• _Exercise goal_: Only the lines from the one with "Furnished Neurotherapy Clinic" through the end of the material below belong in the reply; transcribe them exactly.
▼▼▼
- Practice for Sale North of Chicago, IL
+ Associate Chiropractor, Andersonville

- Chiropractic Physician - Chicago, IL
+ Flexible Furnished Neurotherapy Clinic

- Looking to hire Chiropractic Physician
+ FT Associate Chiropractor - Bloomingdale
▲▲▲
• _Answer for the task_:
+ Flexible Furnished Neurotherapy Clinic

- Looking to hire Chiropractic Physician
+ FT Associate Chiropractor - Bloomingdale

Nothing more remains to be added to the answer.